Impatient with their captivity, the prisoners decided to escape. Although he considered the plan ill-advised, he went with them. They were soon captured and sent to close confinement in Montreal. He and others came down with jail fever but recovered due to the ministrations of the Sisters of Charity. In November 1782, the prisoners were released and sailed for Boston.

After the war, he became a shareholder in the Ohio Company of Associates, though he did not move from Massachusetts to the Ohio Country.

His son Samuel Prescott Hildreth relocated to Marietta, Ohio, and was a pioneer physician, scientist, and historian of the early days of Ohio and the Northwest Territory. Samuel Hildreth died while visiting his son in Ohio during 1823 and was buried at Mound Cemetery in Marietta, along with many other Revolutionary War soldiers and sailors. His son was later buried nearby within Mound Cemetery.

Mound Cemetery reportedly contains the largest number of Revolutionary War officers buried in one location.

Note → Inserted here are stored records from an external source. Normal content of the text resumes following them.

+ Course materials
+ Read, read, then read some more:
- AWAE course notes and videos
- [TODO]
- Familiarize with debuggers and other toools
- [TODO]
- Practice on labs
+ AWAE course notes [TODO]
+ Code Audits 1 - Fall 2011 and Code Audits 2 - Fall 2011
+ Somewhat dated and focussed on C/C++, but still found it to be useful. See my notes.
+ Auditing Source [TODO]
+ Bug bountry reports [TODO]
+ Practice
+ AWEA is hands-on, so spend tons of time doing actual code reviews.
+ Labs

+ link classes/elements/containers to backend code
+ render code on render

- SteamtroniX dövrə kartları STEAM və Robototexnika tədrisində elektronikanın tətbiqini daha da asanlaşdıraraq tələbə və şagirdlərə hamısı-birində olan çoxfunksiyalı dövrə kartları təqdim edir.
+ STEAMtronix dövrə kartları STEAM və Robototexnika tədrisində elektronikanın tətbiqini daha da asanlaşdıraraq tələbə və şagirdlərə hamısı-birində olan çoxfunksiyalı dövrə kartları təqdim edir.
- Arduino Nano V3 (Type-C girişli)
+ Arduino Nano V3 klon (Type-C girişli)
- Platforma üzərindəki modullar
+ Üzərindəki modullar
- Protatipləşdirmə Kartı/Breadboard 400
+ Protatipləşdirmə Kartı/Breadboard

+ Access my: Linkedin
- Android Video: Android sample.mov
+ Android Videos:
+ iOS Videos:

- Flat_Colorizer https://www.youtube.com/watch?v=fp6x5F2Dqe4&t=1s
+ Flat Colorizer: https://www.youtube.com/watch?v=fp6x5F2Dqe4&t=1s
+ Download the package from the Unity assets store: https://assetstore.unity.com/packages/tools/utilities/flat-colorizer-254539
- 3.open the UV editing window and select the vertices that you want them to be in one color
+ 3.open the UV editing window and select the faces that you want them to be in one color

Samuel Hildreth is one of thirty-seven Revolutionary War veterans at the cemetery noted by the Washington County Historical Society.

==Bibliography==
- Conard, Howard L.: History of Milwaukee from Its First Settlement to the Year 1895, Volume II, American Biographical Publishing Company (1896).
- Hawley, Owen: Mound Cemetery, Marietta, Ohio, Washington County Historical Society, Marietta, Ohio (1996).
- Hildreth, Samuel Prescott (1840). "Genealogical and Biographical Sketches of the Hildreth Family: From the Year 1652 Down to the Year 1840"
- Ohio Historical Quarterly, Volume 64, Ohio Historical Society (1955).